Version comparison data
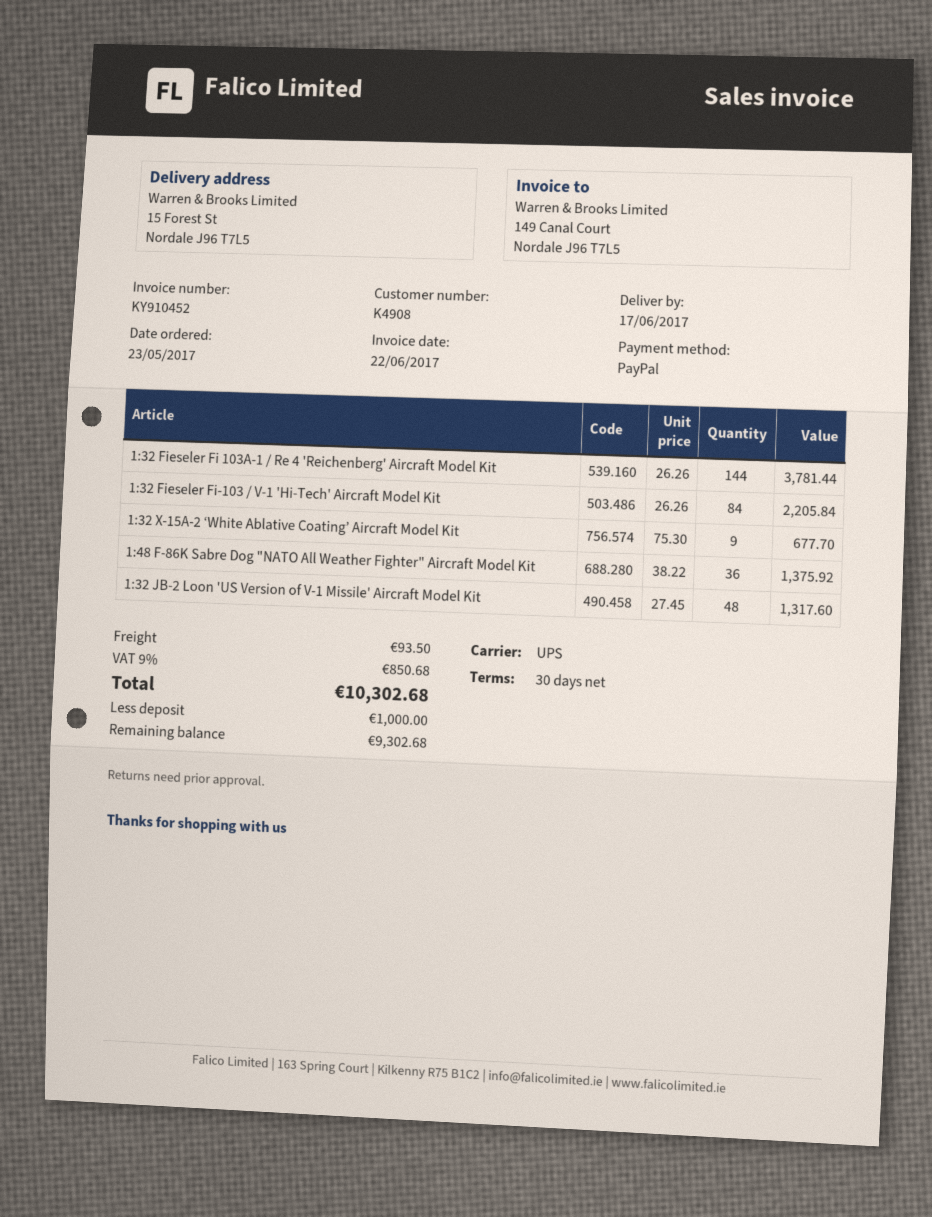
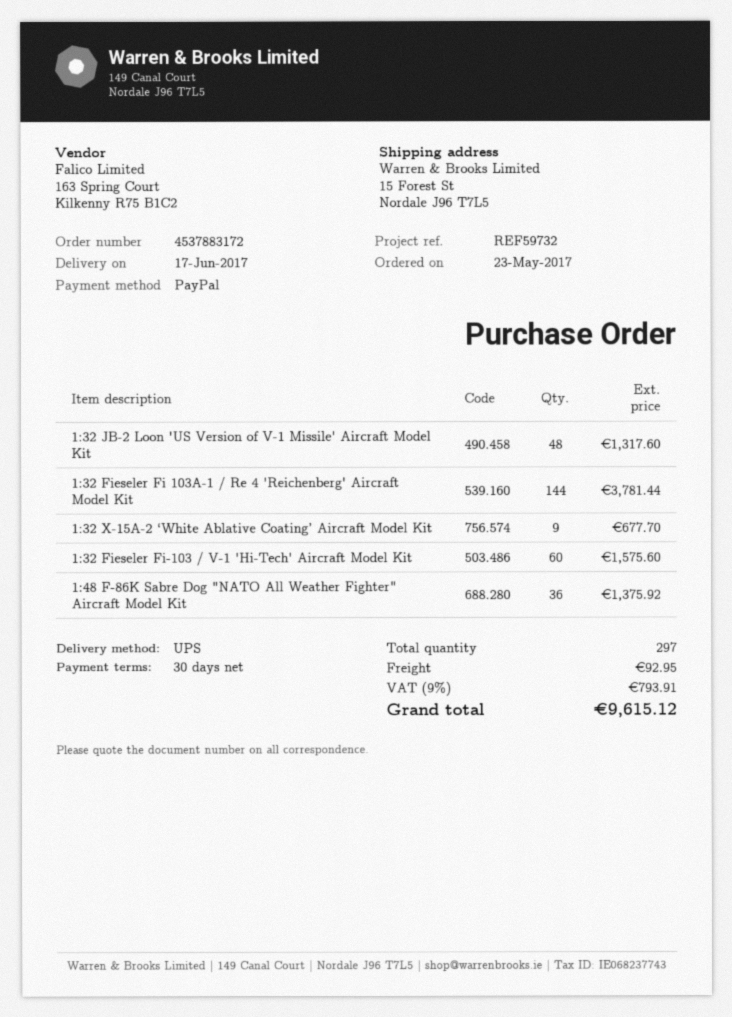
1:32 Fieseler Fi-103 / V-1 'Hi-Tech' Aircraft Model Kit: 84 for 2205.84 -> 60 for 1575.60
shipping: 93.50 -> 92.95
tax: 9% = 850.68 -> 9% = 793.91
total: 10302.68 -> 9615.12

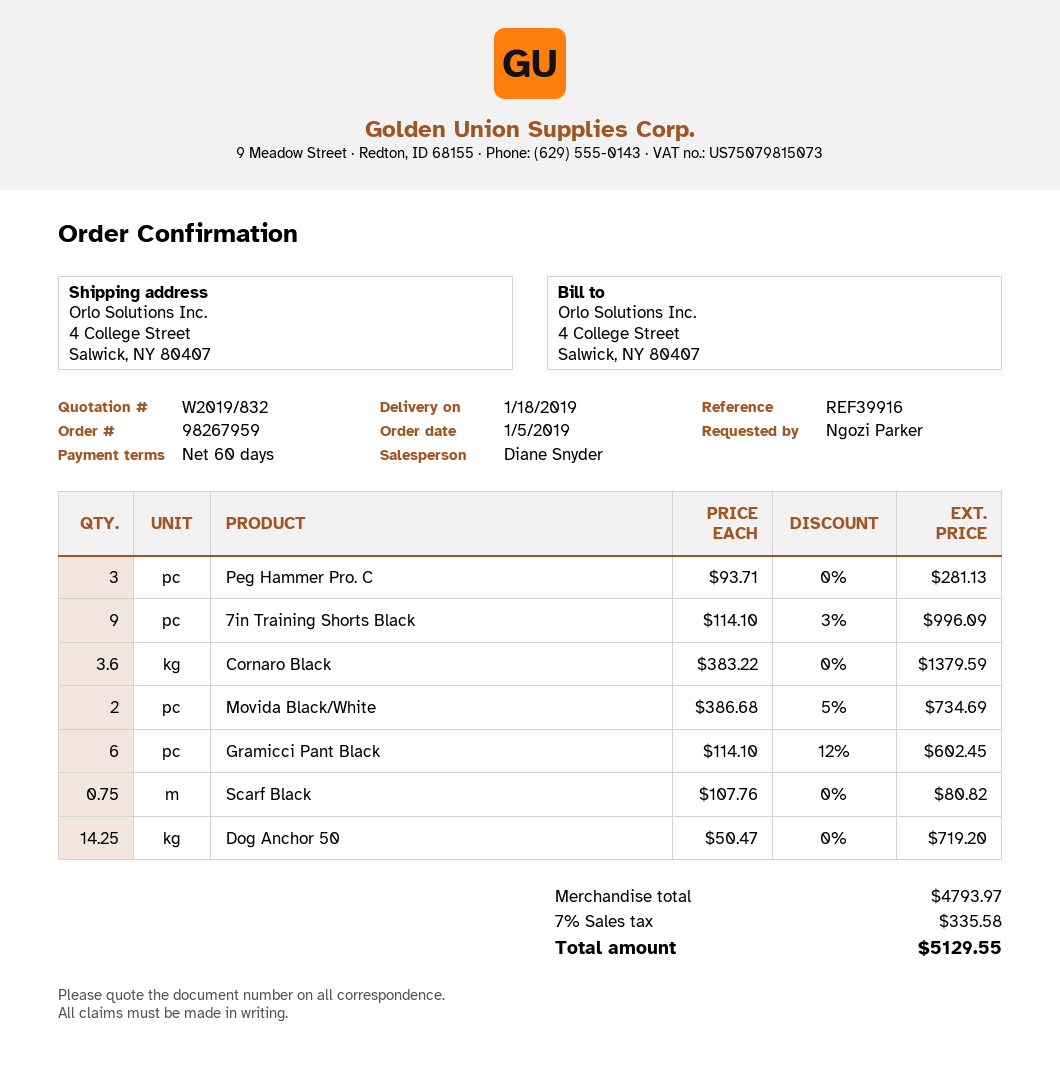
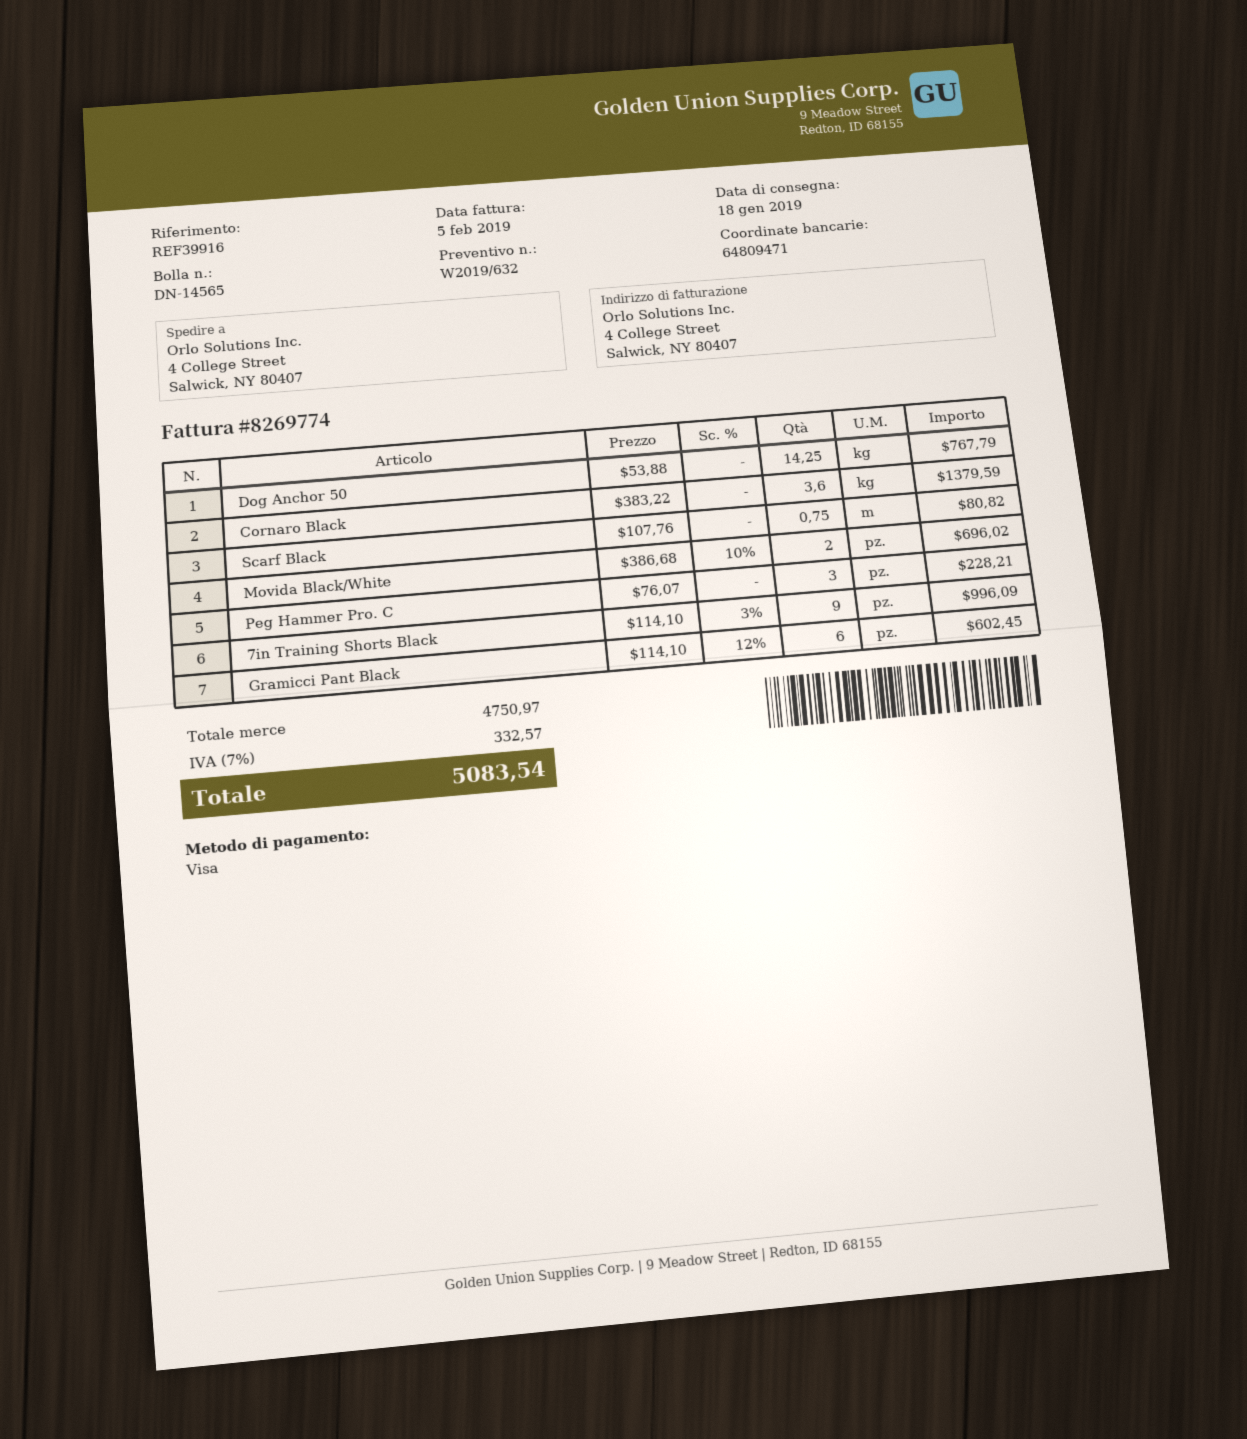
quote number: W2019/832 -> W2019/632
Peg Hammer Pro. C: 3 x 93.71 = 281.13 -> 3 x 76.07 = 228.21
Movida Black/White: 2 x 386.68 - 5% = 734.69 -> 2 x 386.68 - 10% = 696.02
Dog Anchor 50: 14.25 x 50.47 = 719.20 -> 14.25 x 53.88 = 767.79
subtotal: 4793.97 -> 4750.97
tax: 7% = 335.58 -> 7% = 332.57
total: 5129.55 -> 5083.54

WHAT IS EXPECTED ▸
Set down the records precisely as they appear. Any picture stays out.

RESPONSE BOX ▸
1:32 Fieseler Fi-103 / V-1 'Hi-Tech' Aircraft Model Kit: 84 for 2205.84 -> 60 for 1575.60
shipping: 93.50 -> 92.95
tax: 9% = 850.68 -> 9% = 793.91
total: 10302.68 -> 9615.12

quote number: W2019/832 -> W2019/632
Peg Hammer Pro. C: 3 x 93.71 = 281.13 -> 3 x 76.07 = 228.21
Movida Black/White: 2 x 386.68 - 5% = 734.69 -> 2 x 386.68 - 10% = 696.02
Dog Anchor 50: 14.25 x 50.47 = 719.20 -> 14.25 x 53.88 = 767.79
subtotal: 4793.97 -> 4750.97
tax: 7% = 335.58 -> 7% = 332.57
total: 5129.55 -> 5083.54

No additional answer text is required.